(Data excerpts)
::::::

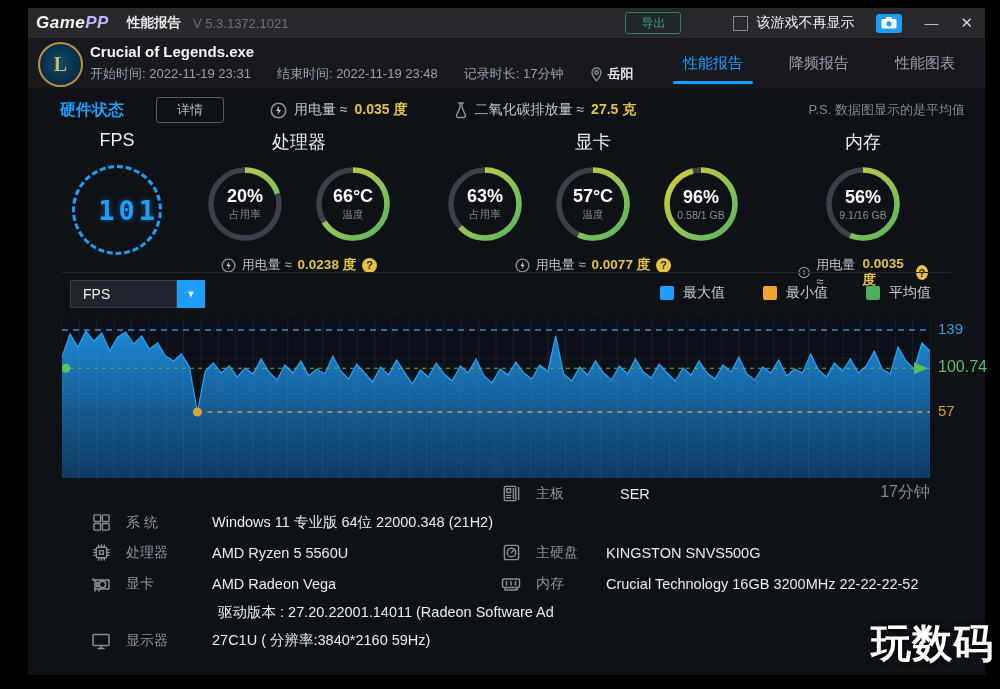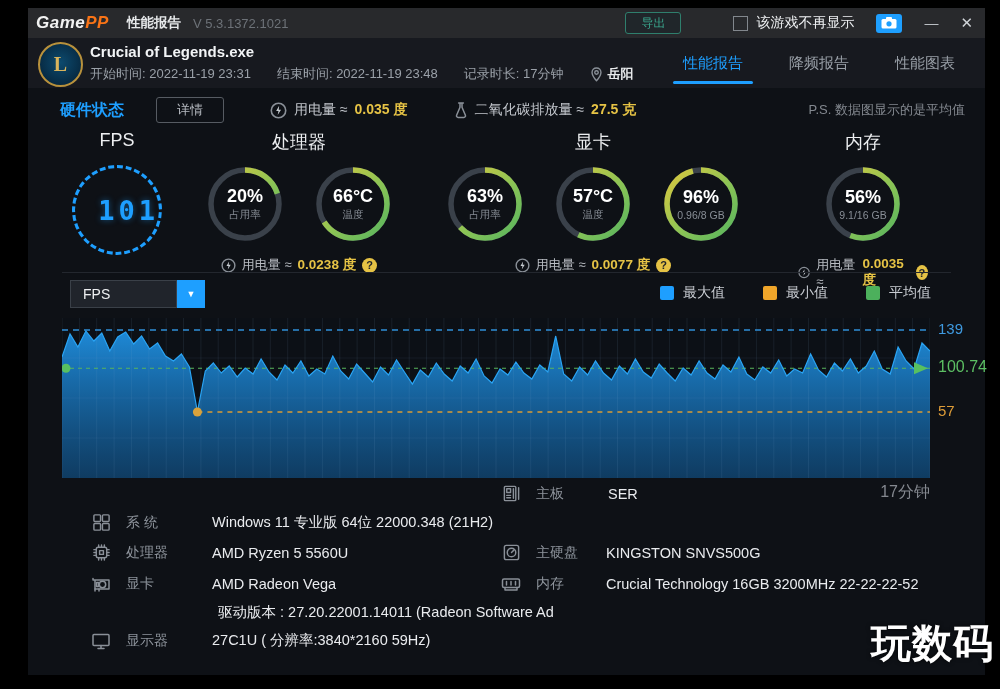--- a/index.html
+++ b/index.html
@@ -10,7 +10,7 @@
   .titlebar{position:absolute;left:0;top:0;width:100%;height:30px;background:#28292c;
             display:flex;align-items:center;}
   .logo{margin-left:8px;font-style:italic;font-weight:bold;font-size:17px;letter-spacing:0.5px;}
-  .logo .g1{color:#f2f2f2;} .logo .g2{color:#f97316;}
+  .logo .g1{color:#f2f2f2;} .logo .g2{color:#c4b5fd;}
   .tb-title{color:#e6e8ea;font-size:13.5px;margin-left:18px;font-weight:bold;}
   .tb-version{color:#6d7278;font-size:13px;margin-left:12px;}
   .tb-spacer{flex:1;}

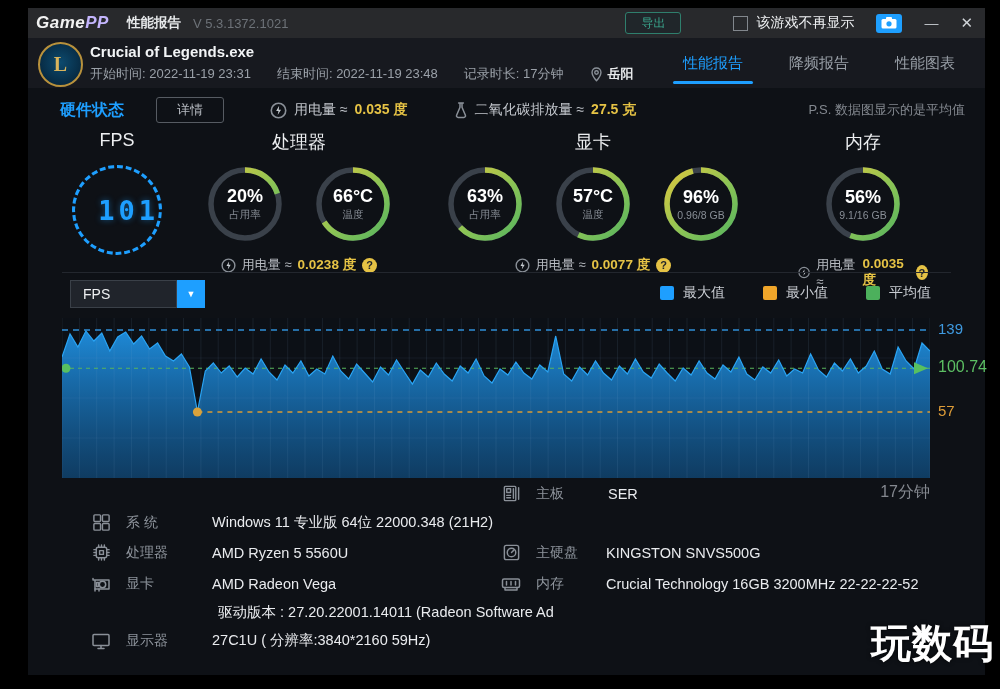--- a/index.html
+++ b/index.html
@@ -239,7 +239,7 @@
           </svg>
         <div class="g-text">
             <div class="g-val">96%</div>
-            <div class="g-sub">0.96/8 GB</div>
+            <div class="g-sub">0.58/1 GB</div>
           </div>
       </div>
     </div>

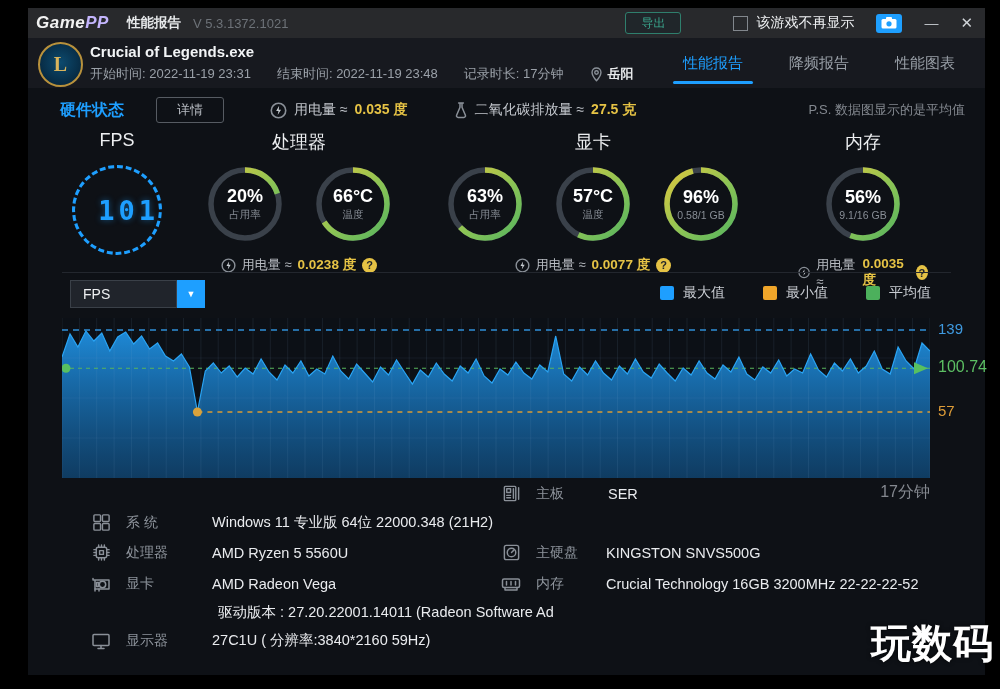--- a/index.html
+++ b/index.html
@@ -435,7 +435,7 @@
         </svg>
       </span>
     <span class="sys-label" style="margin-left:14px;width:52px;">主板</span>
-    <span class="sys-value" style="margin-left:20px;">SER</span>
+    <span class="sys-value" style="margin-left:32px;">SER</span>
   </div>
   <div class="sysrow" style="left:472px;top:535px;">
     <span class="sys-icon">

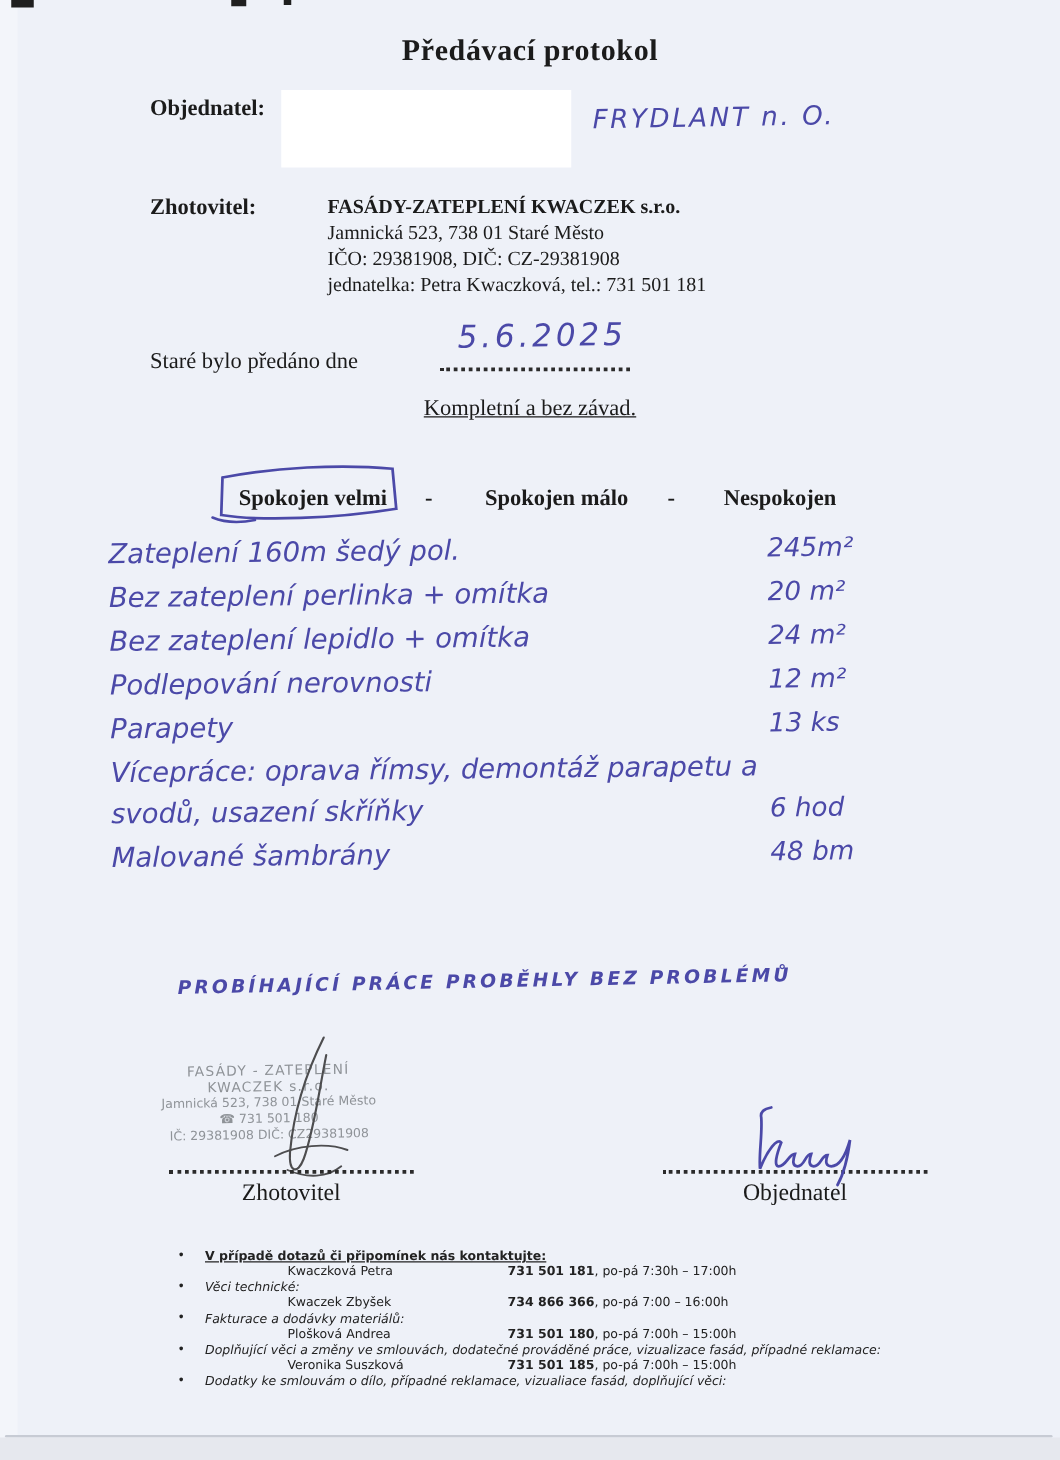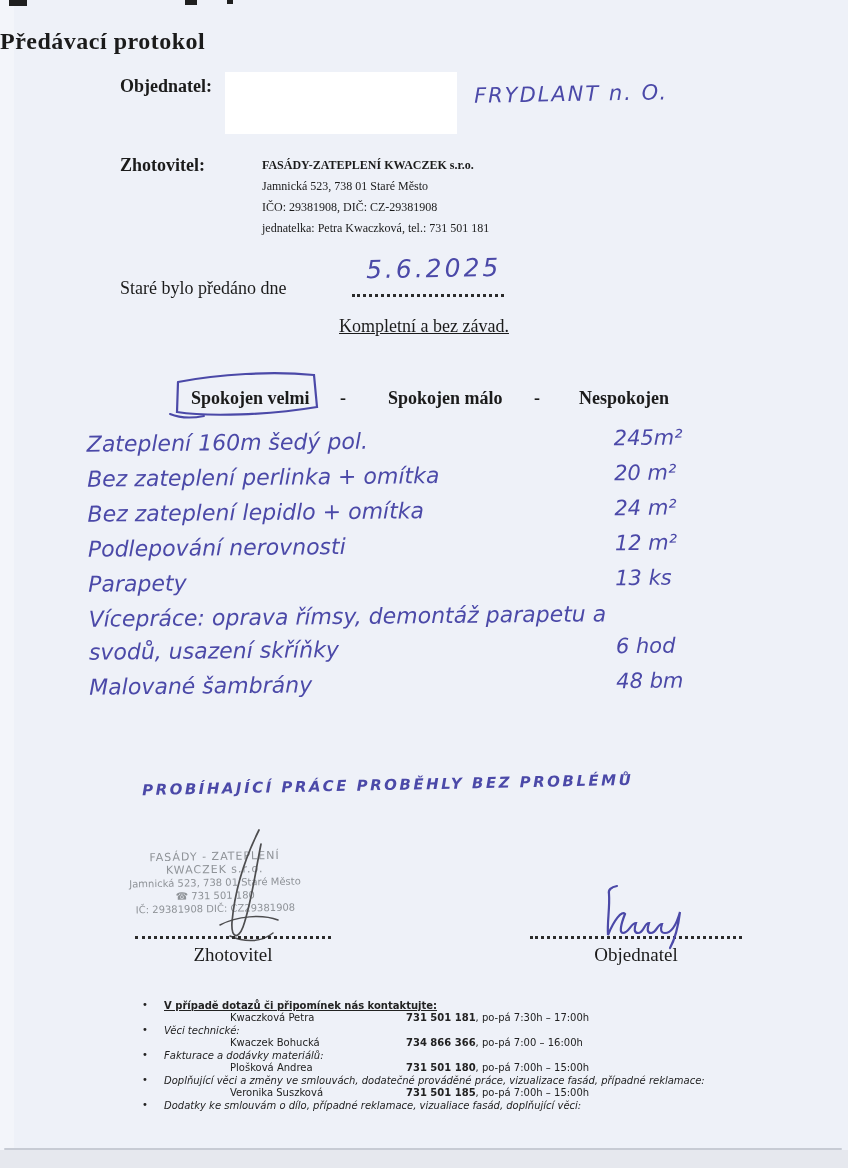--- a/index.html
+++ b/index.html
@@ -26,7 +26,7 @@
   .page-edge-below{position:absolute;left:0;right:0;top:1150px;height:18px;
     background:#e6e8ee;}
 
-  .title{position:absolute;left:0;top:28px;width:100%;text-align:left;
+  .title{position:absolute;left:0;top:28px;width:100%;text-align:center;
     font-size:24px;font-weight:bold;letter-spacing:.5px;}
 
   .label-bold{position:absolute;font-size:18px;font-weight:bold;}

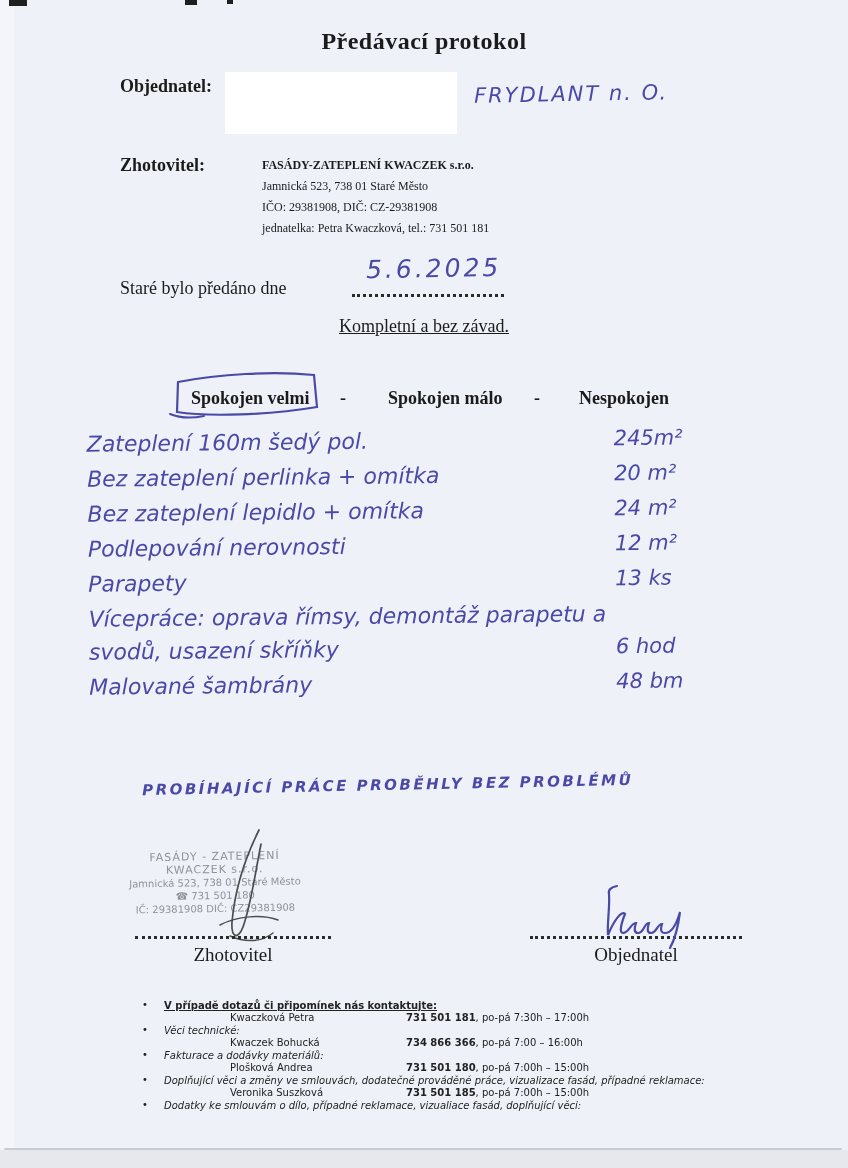--- a/index.html
+++ b/index.html
@@ -39,7 +39,7 @@
   .hand-frydlant{position:absolute;left:474px;top:82px;font-size:21px;
     letter-spacing:2px;transform:rotate(-1deg);}
 
-  .company{position:absolute;left:262px;top:155px;font-size:12px;line-height:21px;}
+  .company{position:absolute;left:262px;top:155px;font-size:16px;line-height:21px;}
   .company .cname{font-weight:bold;}
 
   .lbl-date{position:absolute;left:120px;top:278px;font-size:18px;}

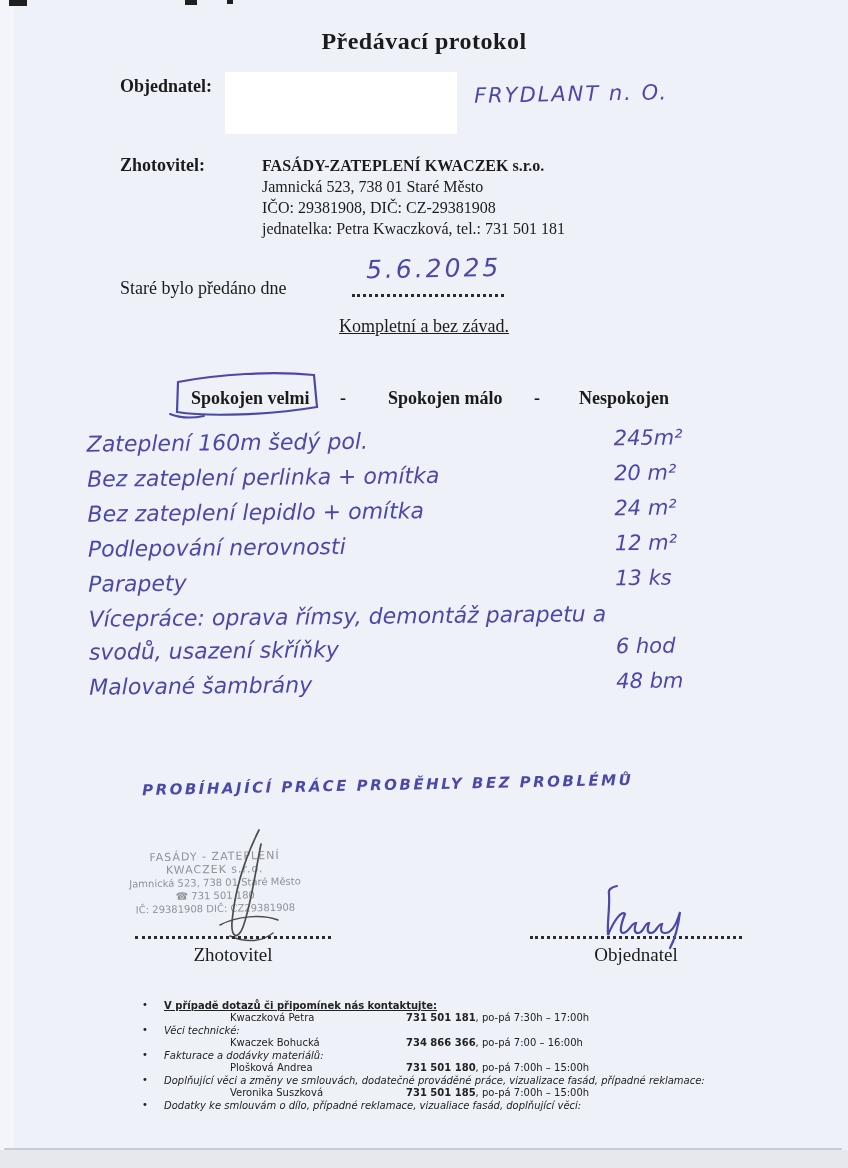--- a/index.html
+++ b/index.html
@@ -196,7 +196,7 @@
       <span class="fbullet">•</span>
       <div class="ftopic">Věci technické:</div>
       <div class="frow">
-        <span class="fname">Kwaczek Bohucká</span>
+        <span class="fname">Kwaczek Zbyšek</span>
         <span class="fphone">734 866 366</span>
         <span class="fhours">, po-pá 7:00 – 16:00h</span>
       </div>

::::::

ASSIGNMENT: Every line above goes into your copy exactly; no images go in.

OUTPUT BELOW:
--- a/index.html
+++ b/index.html
@@ -10,7 +10,7 @@
   .titlebar{position:absolute;left:0;top:0;width:100%;height:30px;background:#28292c;
             display:flex;align-items:center;}
   .logo{margin-left:8px;font-style:italic;font-weight:bold;font-size:17px;letter-spacing:0.5px;}
-  .logo .g1{color:#f2f2f2;} .logo .g2{color:#f97316;}
+  .logo .g1{color:#f2f2f2;} .logo .g2{color:#c4b5fd;}
   .tb-title{color:#e6e8ea;font-size:13.5px;margin-left:18px;font-weight:bold;}
   .tb-version{color:#6d7278;font-size:13px;margin-left:12px;}
   .tb-spacer{flex:1;}

--- a/index.html
+++ b/index.html
@@ -239,7 +239,7 @@
           </svg>
         <div class="g-text">
             <div class="g-val">96%</div>
-            <div class="g-sub">0.96/8 GB</div>
+            <div class="g-sub">0.58/1 GB</div>
           </div>
       </div>
     </div>

--- a/index.html
+++ b/index.html
@@ -435,7 +435,7 @@
         </svg>
       </span>
     <span class="sys-label" style="margin-left:14px;width:52px;">主板</span>
-    <span class="sys-value" style="margin-left:20px;">SER</span>
+    <span class="sys-value" style="margin-left:32px;">SER</span>
   </div>
   <div class="sysrow" style="left:472px;top:535px;">
     <span class="sys-icon">

--- a/index.html
+++ b/index.html
@@ -26,7 +26,7 @@
   .page-edge-below{position:absolute;left:0;right:0;top:1150px;height:18px;
     background:#e6e8ee;}
 
-  .title{position:absolute;left:0;top:28px;width:100%;text-align:left;
+  .title{position:absolute;left:0;top:28px;width:100%;text-align:center;
     font-size:24px;font-weight:bold;letter-spacing:.5px;}
 
   .label-bold{position:absolute;font-size:18px;font-weight:bold;}

--- a/index.html
+++ b/index.html
@@ -39,7 +39,7 @@
   .hand-frydlant{position:absolute;left:474px;top:82px;font-size:21px;
     letter-spacing:2px;transform:rotate(-1deg);}
 
-  .company{position:absolute;left:262px;top:155px;font-size:12px;line-height:21px;}
+  .company{position:absolute;left:262px;top:155px;font-size:16px;line-height:21px;}
   .company .cname{font-weight:bold;}
 
   .lbl-date{position:absolute;left:120px;top:278px;font-size:18px;}

--- a/index.html
+++ b/index.html
@@ -196,7 +196,7 @@
       <span class="fbullet">•</span>
       <div class="ftopic">Věci technické:</div>
       <div class="frow">
-        <span class="fname">Kwaczek Bohucká</span>
+        <span class="fname">Kwaczek Zbyšek</span>
         <span class="fphone">734 866 366</span>
         <span class="fhours">, po-pá 7:00 – 16:00h</span>
       </div>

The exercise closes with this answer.